10GB LAN Performance

Started by johnoatwork, December 03, 2021, 11:21:39 AM

Previous topic - Next topic
Hi All,

I've got a LAN performance issue that I'm having problems isolating and I could really use some help.

A simplified version of the infrastructure is set out in the diagram:

OPNsense 21.7
Dell R620, Dual Xeon E5-2680 v2 @ 2.80GHz CPUs
Dual Chelsio T520-CR 10GB NICS
Stacked Dell Force10 S4810s
OPNsense and Proxmox/Windows servers LACP bond to the S4810s

It all works, but here is what I'm finding:

If I run speedtest-cli from OPNsense I get throughput between 5 and 8 Gbps depending on the time of day. All good
If I run speedtest from a Proxmox or Windows Server connected through OPNsense the throughput ranges from 850Mbps to 1900Mbps i.e. 10% of the WAN throughput
If I run iperf3 as a server on the OPNsense LAN interface and hit it with a Proxmox or Windows Server client same result i.e. max throughput a bit over 1Gbps

This is only a problem with connections to OPNsense.  I have LAGGs on other internal networks that are getting nearly line speed with an identical configuration.

I've checked and rechecked the switch and server configurations:

The switchports comprising the LAGGs all show as connected at 10Gbps
The OPNsense Proxmox/Windows server LAGGs on the switch shows as connected at 20Gbps
The LAGGs are all configured correctly and the partners are all bundled
I've tried using Jumbo packets and tweaking the kernel on the Proxmox server but doesn't make much difference. 

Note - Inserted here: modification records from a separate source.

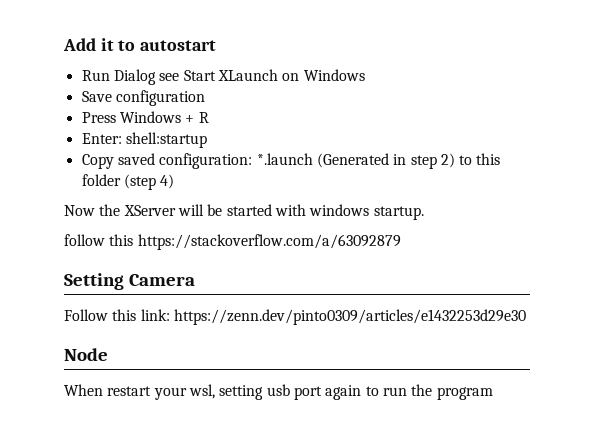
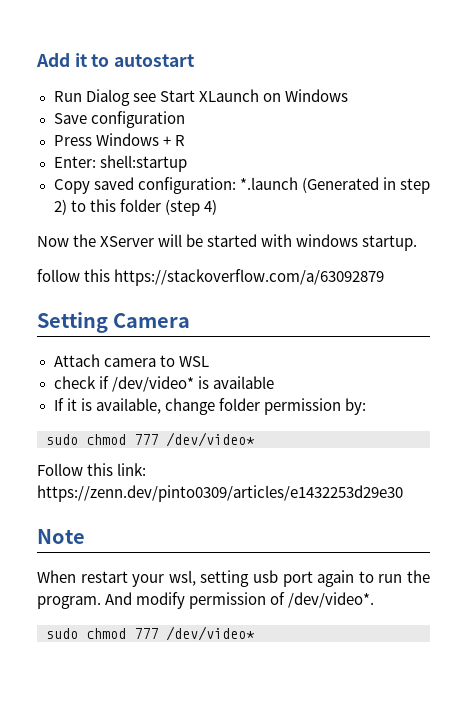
+ Attach camera to WSL
+ check if /dev/video* is available
+ If it is available, change folder permission by:
+ sudo chmod 777 /dev/video*
- Node
+ Note
- When restart your wsl, setting usb port again to run the program
+ When restart your wsl, setting usb port again to run the program. And modify permission of /dev/video*.
+ sudo chmod 777 /dev/video*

I just don't get it. If the performance hit were associated with packet filtering I would expect to see some hit on the OPNsense CPUs, but the dashboard has them at barley 20% during testing. Anyway, I get the same result with packet filtering completely disabled on OPNsense.

Pulling my hair out on this.  Any tips or pointers would be greatly appreciated.

johno

Check that OpnSense is using netmap in native mode. I just went through quite a struggle to get decent performance on the same NICs (coming from T420-CR to begin with). It was not at all trivial and none of it properly documented anywhere. See https://forum.opnsense.org/index.php?topic=25263.0

Hi rungekutta, thanks for taking the time to respond. 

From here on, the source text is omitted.